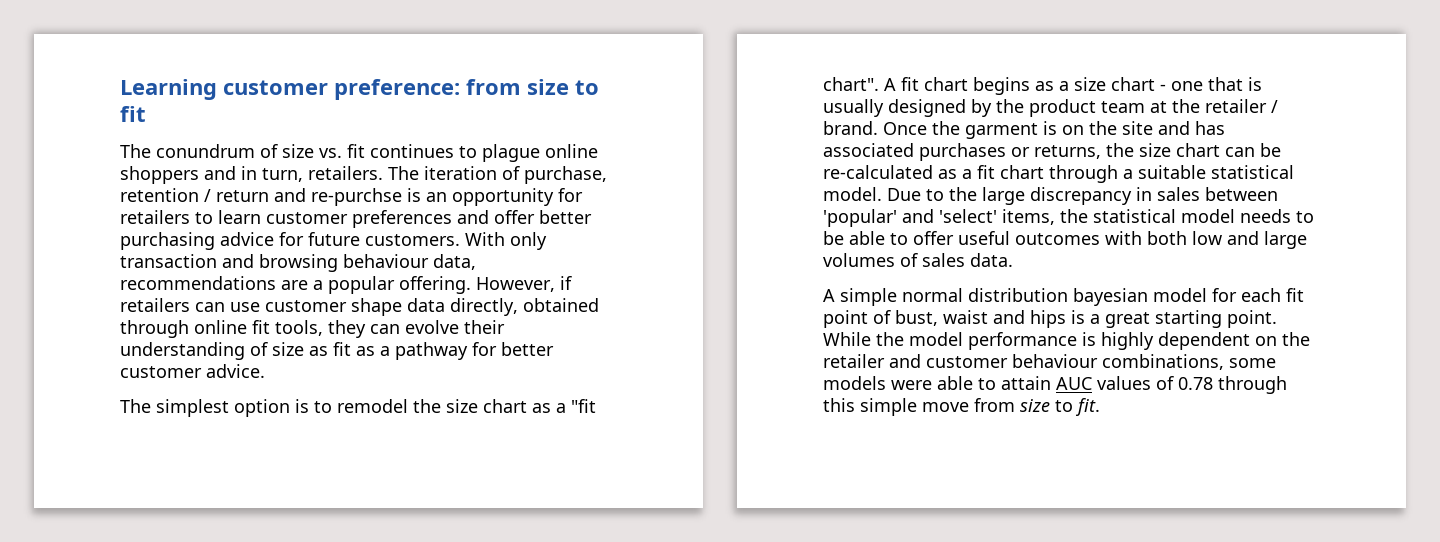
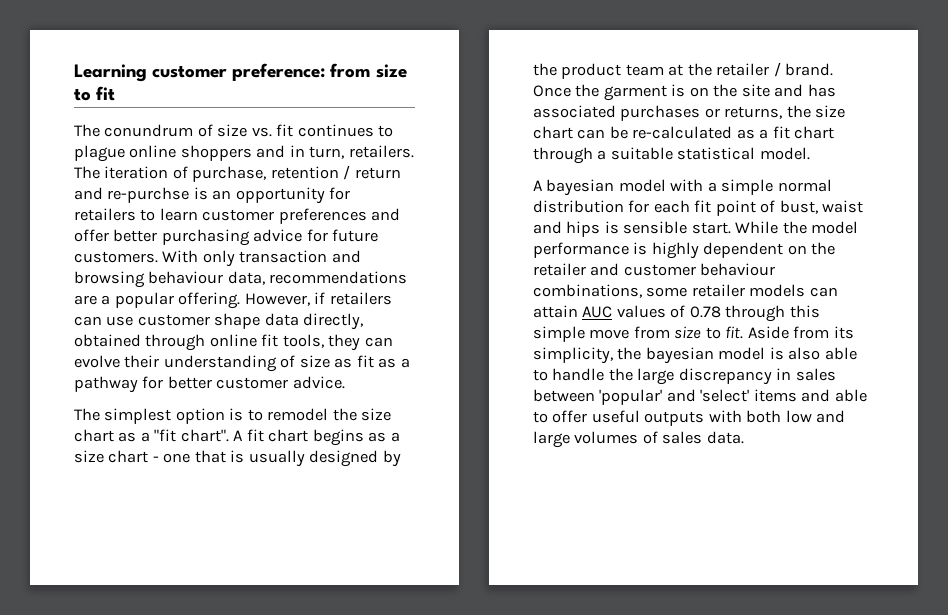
[887,187,1278,205] [823,209,1314,227] [823,231,1307,249] [823,253,1013,267] [823,289,835,302] Due to the large discrepancy in sales between 'popular' and 'select' items, the statistical model needs to be able to offer useful outcomes with both low and large volumes of sales data. // A -> [533,179,717,196] // A bayesian model with a
[1073,288,1207,306] bayesian model -> (624, 206) none
[1090,310,1277,328] a great starting point. -> [623,221,731,234] sensible start.
[823,376,996,390] models were able to -> [691,284,838,297] retailer models can
(1100, 407) none -> [747,326,854,339] [533,347,857,364] [533,368,836,385] [533,389,867,405] [533,410,846,426] [533,431,744,448] Aside from its simplicity, the bayesian model is also able to handle the large discrepancy in sales between 'popular' and 'select' items and able to offer useful outputs with both low and large volumes of sales data.

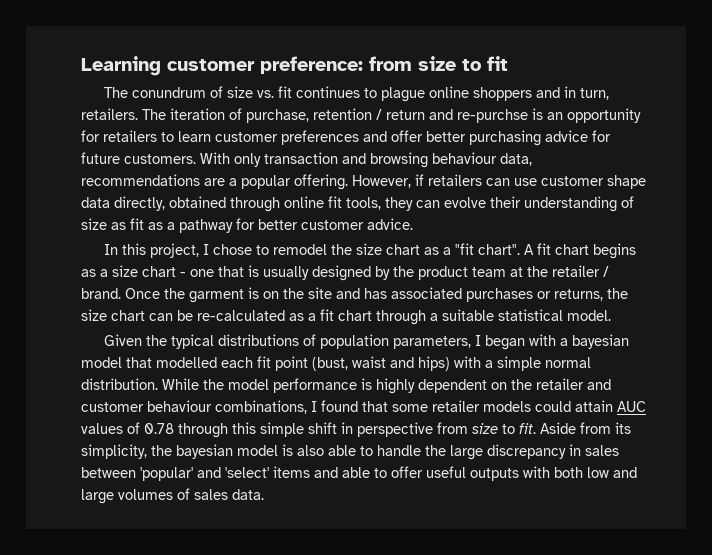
[74,408,244,424] The simplest option is -> [104,243,253,258] In this project, I chose
[533,179,832,196] [533,200,864,216] [533,221,731,237] A bayesian model with a simple normal distribution for each fit point of bust, waist and hips is sensible start. -> [104,334,630,350] [81,356,591,371] [81,378,158,390] Given the typical distributions of population parameters, I began with a bayesian model that modelled each fit point (bust, waist and hips) with a simple normal distribution.
(642, 291) none -> [311,400,388,412] I found that
[809,287,838,297] can -> [535,401,571,412] could
[589,329,630,339] move -> [308,422,433,437] shift in perspective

——

**Task directions**
Read through the lines above and collect those that contain the string "data".

**Answer to the exercise**
[887,187,1278,205] [823,209,1314,227] [823,231,1307,249] [823,253,1013,267] [823,289,835,302] Due to the large discrepancy in sales between 'popular' and 'select' items, the statistical model needs to be able to offer useful outcomes with both low and large volumes of sales data. // A -> [533,179,717,196] // A bayesian model with a
(1100, 407) none -> [747,326,854,339] [533,347,857,364] [533,368,836,385] [533,389,867,405] [533,410,846,426] [533,431,744,448] Aside from its simplicity, the bayesian model is also able to handle the large discrepancy in sales between 'popular' and 'select' items and able to offer useful outputs with both low and large volumes of sales data.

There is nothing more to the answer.